_REQUIRED ACTION_. Whenever the word "height" shows up in a line of the data, copy that line.

↓↓↓

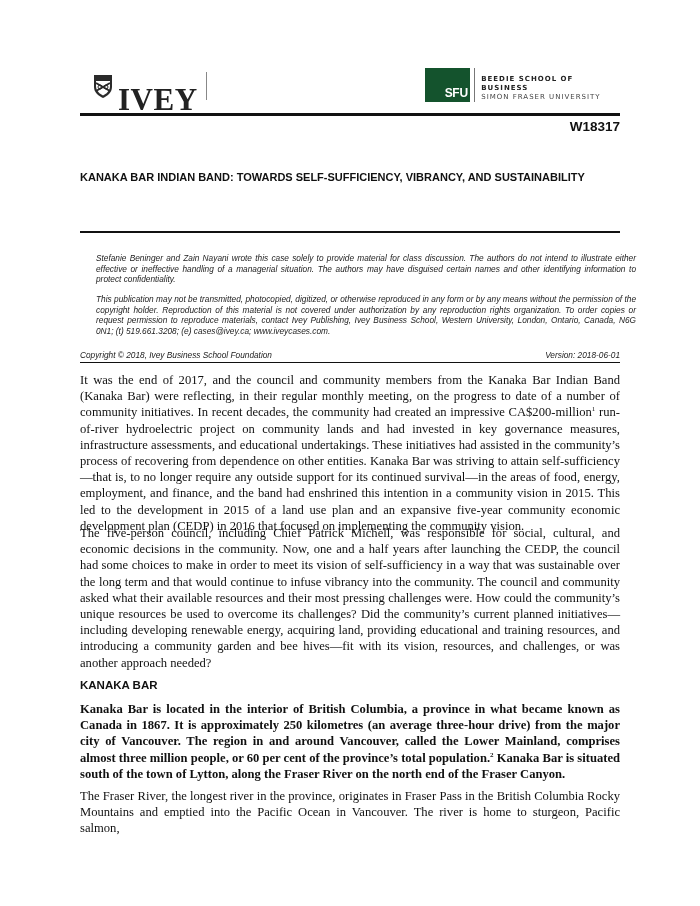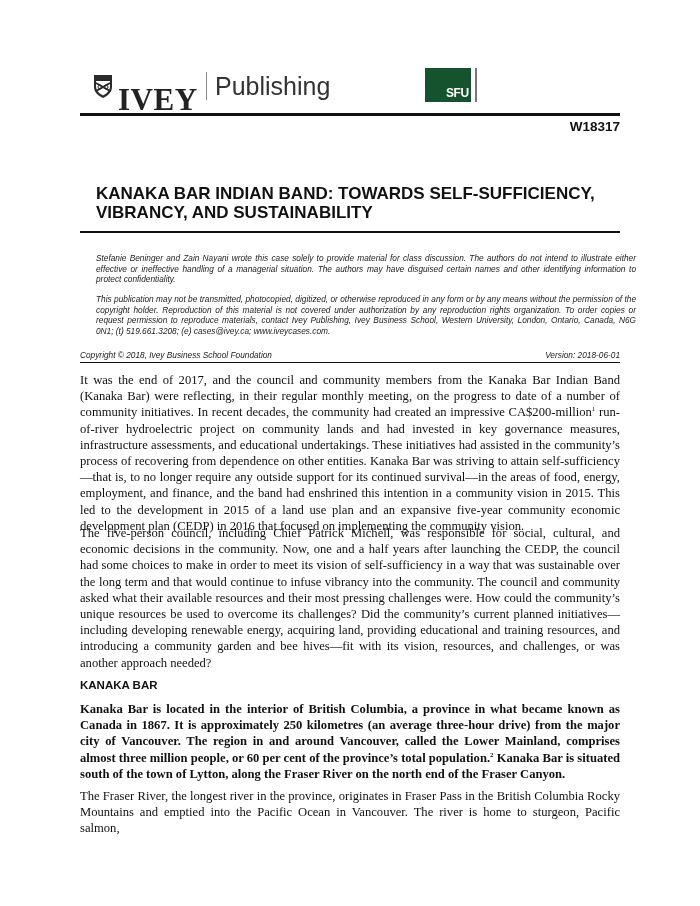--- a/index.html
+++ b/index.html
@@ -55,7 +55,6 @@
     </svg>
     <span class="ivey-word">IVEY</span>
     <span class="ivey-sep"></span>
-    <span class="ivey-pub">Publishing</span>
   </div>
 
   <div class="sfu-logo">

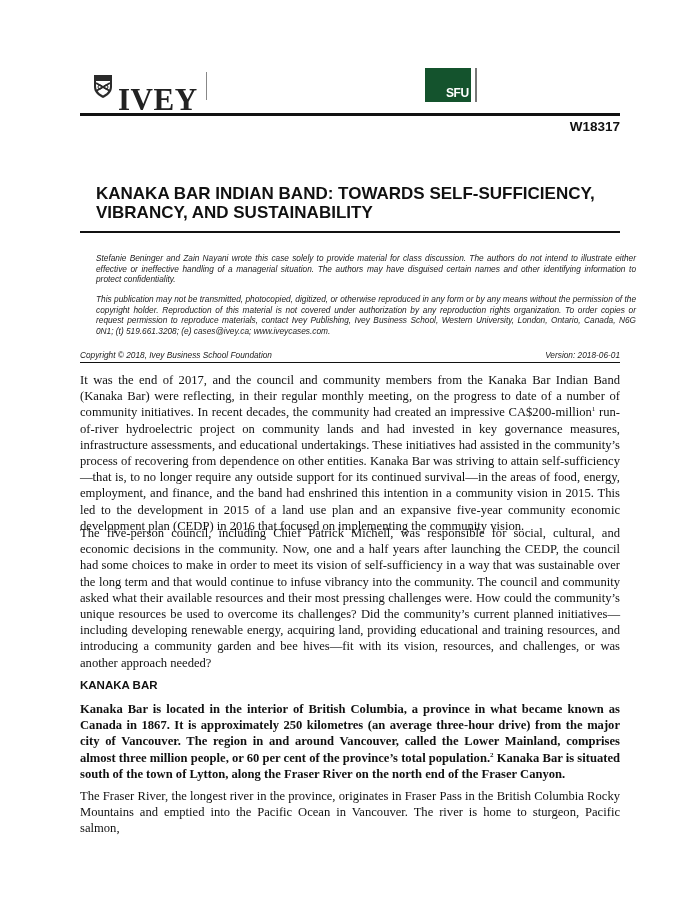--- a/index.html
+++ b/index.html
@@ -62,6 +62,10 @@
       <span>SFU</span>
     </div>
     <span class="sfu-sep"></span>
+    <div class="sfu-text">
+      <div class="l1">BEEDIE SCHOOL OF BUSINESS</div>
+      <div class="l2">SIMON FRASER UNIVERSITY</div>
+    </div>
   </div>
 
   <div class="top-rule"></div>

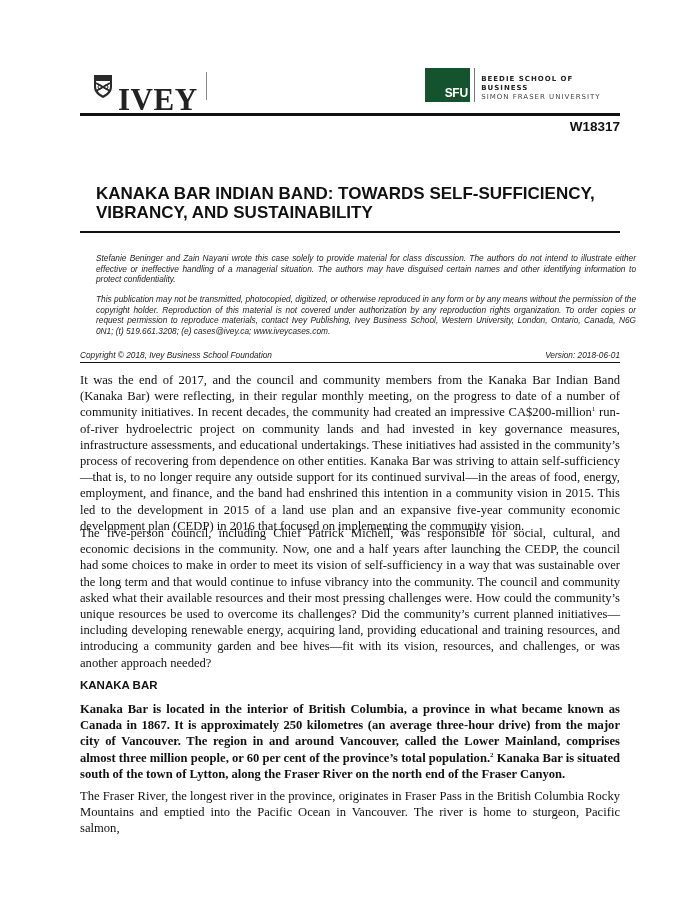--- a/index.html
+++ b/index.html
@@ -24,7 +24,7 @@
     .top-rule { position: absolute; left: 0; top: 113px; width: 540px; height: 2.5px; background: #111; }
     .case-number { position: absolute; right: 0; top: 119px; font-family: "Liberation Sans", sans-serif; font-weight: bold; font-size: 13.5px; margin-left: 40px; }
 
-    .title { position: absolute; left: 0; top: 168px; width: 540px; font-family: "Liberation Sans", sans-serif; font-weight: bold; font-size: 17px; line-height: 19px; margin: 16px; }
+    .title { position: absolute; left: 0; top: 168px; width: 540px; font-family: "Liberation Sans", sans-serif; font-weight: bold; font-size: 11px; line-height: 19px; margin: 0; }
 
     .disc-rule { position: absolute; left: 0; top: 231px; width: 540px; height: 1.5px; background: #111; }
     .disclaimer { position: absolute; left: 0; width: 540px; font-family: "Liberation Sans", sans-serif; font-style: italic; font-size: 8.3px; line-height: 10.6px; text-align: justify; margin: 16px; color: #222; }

↑↑↑

_SOLVED EXERCISE_.
     .top-rule { position: absolute; left: 0; top: 113px; width: 540px; height: 2.5px; background: #111; }
-    .title { position: absolute; left: 0; top: 168px; width: 540px; font-family: "Liberation Sans", sans-serif; font-weight: bold; font-size: 17px; line-height: 19px; margin: 16px; }
+    .title { position: absolute; left: 0; top: 168px; width: 540px; font-family: "Liberation Sans", sans-serif; font-weight: bold; font-size: 11px; line-height: 19px; margin: 0; }
     .disc-rule { position: absolute; left: 0; top: 231px; width: 540px; height: 1.5px; background: #111; }
     .disclaimer { position: absolute; left: 0; width: 540px; font-family: "Liberation Sans", sans-serif; font-style: italic; font-size: 8.3px; line-height: 10.6px; text-align: justify; margin: 16px; color: #222; }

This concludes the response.